[DIRECTIONS]
Look at the data below and print exactly the lines from its first line through the line with "background:#0d80c5; border-top:2px solid"; the pictures stay out of the copy.

Records from a collection
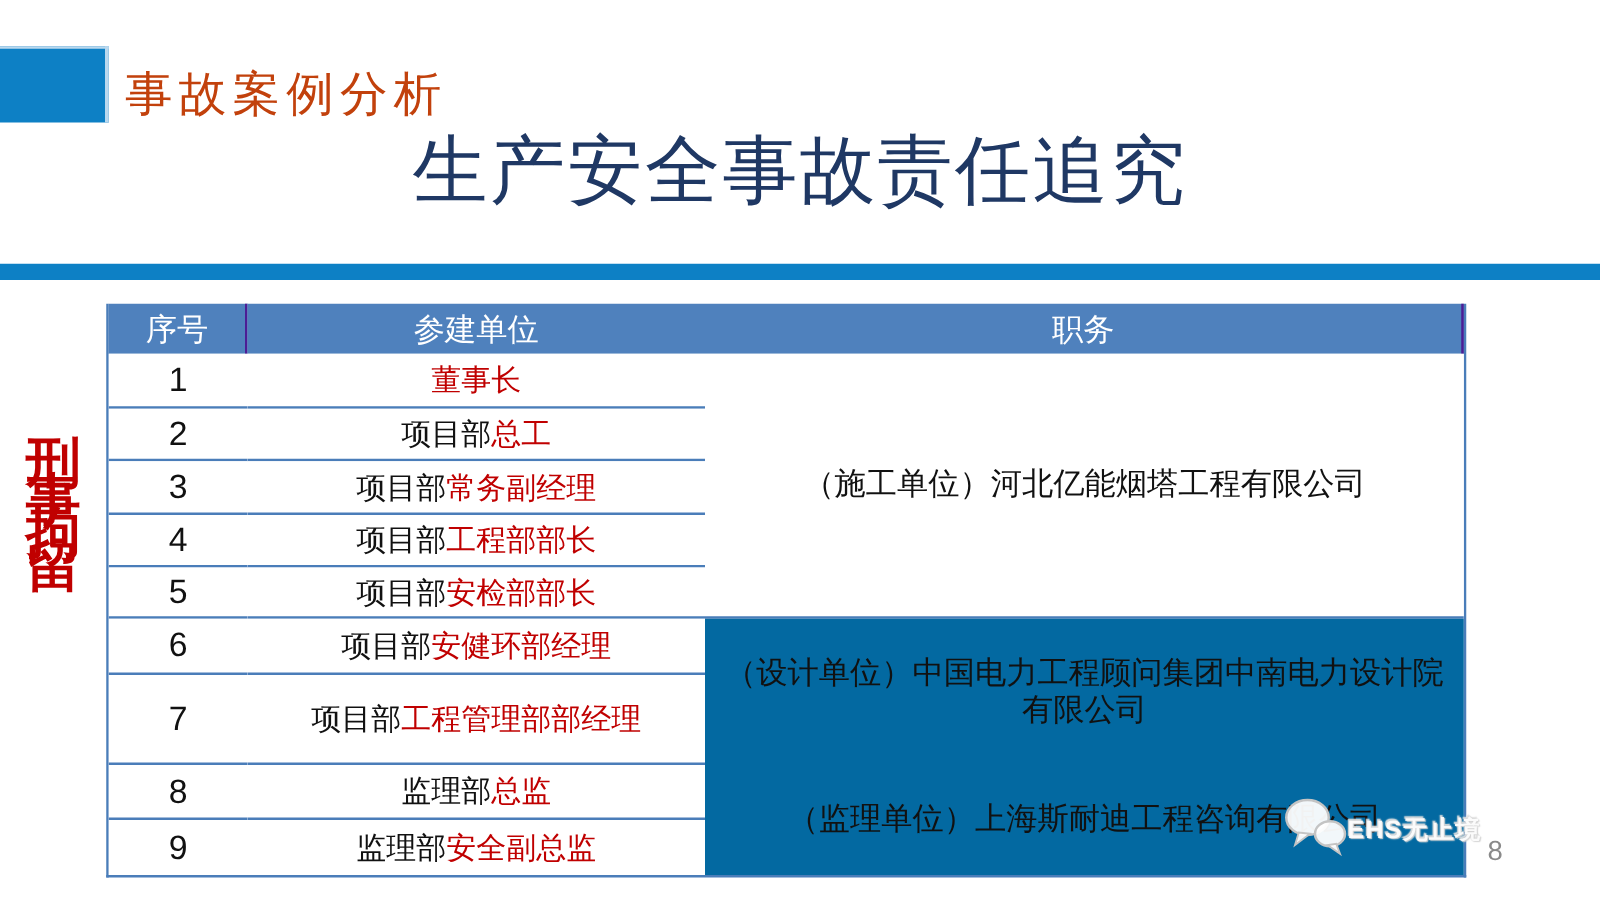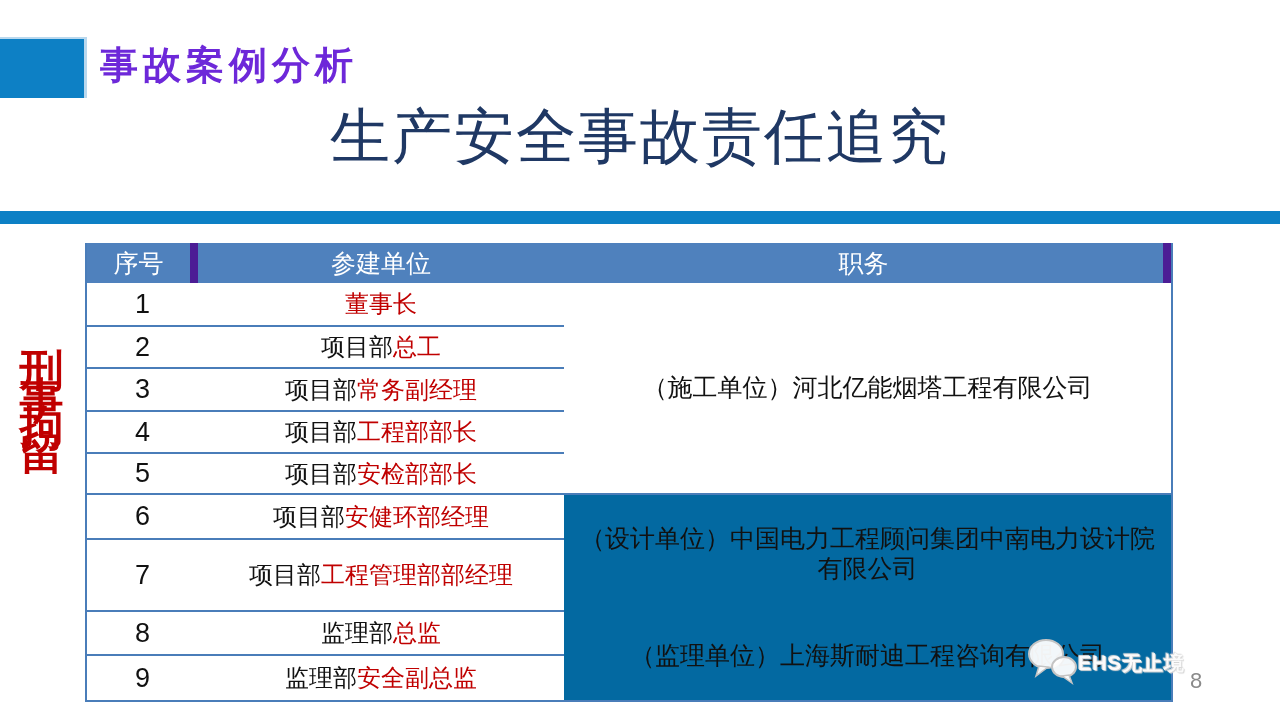--- a/index.html
+++ b/index.html
@@ -8,8 +8,8 @@
 
   .accent-square { position:absolute; left:0; top:37px; width:87px; height:61px;
                    background:#0d80c5; border-top:2px solid #b9d8ee; border-right:3px solid #b9d8ee; }
-  .eyebrow { position:absolute; left:100px; top:44px; font-size:38px; line-height:42px;
-             letter-spacing:5px; color:#6d28d9; font-weight:700; white-space:nowrap; }
+  .eyebrow { position:absolute; left:100px; top:55px; font-size:38px; line-height:42px;
+             letter-spacing:5px; color:#c2410c; font-weight:400; white-space:nowrap; }
   .main-title { position:absolute; left:0; top:104px; width:100%; text-align:center;
                 font-size:60px; line-height:66px; font-weight:400; color:#1f3864; letter-spacing:2px; }
   .divider-bar { position:absolute; left:0; top:211px; width:1280px; height:13px; background:#0d80c5; }

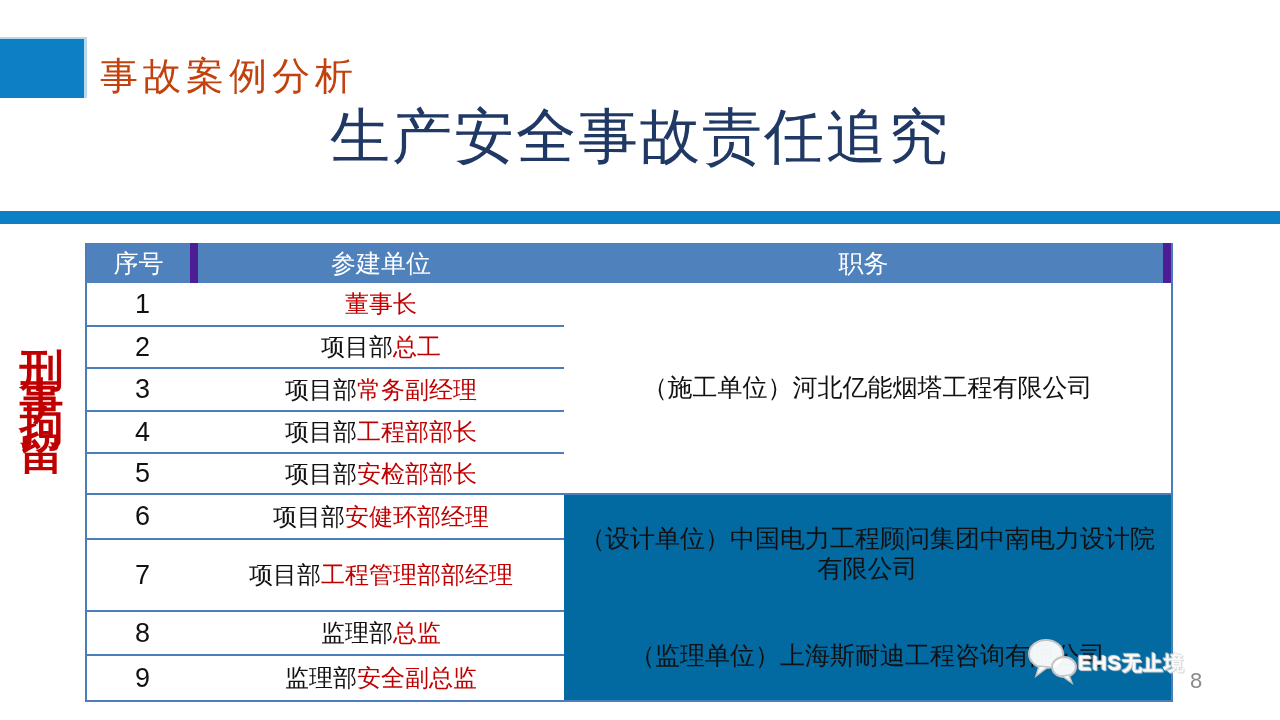--- a/index.html
+++ b/index.html
@@ -24,7 +24,7 @@
            border:2px solid #4a7db9; border-top:none; background:#fff; }
   .th { background:#4f81bd; color:#ffffff; font-size:25px; font-weight:500;
         display:flex; align-items:center; justify-content:center; }
-  .th-div { border-right:8px solid #4c1d95; }
+  .th-div { border-right:2px solid #4c1d95; }
   .cell { display:flex; align-items:center; justify-content:center; background:#fff; }
   .bb { border-bottom:2px solid #4a7db9; }
   .num { font-size:27px; color:#111; }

[ANSWER BELOW]
--- a/index.html
+++ b/index.html
@@ -8,8 +8,8 @@
 
   .accent-square { position:absolute; left:0; top:37px; width:87px; height:61px;
                    background:#0d80c5; border-top:2px solid #b9d8ee; border-right:3px solid #b9d8ee; }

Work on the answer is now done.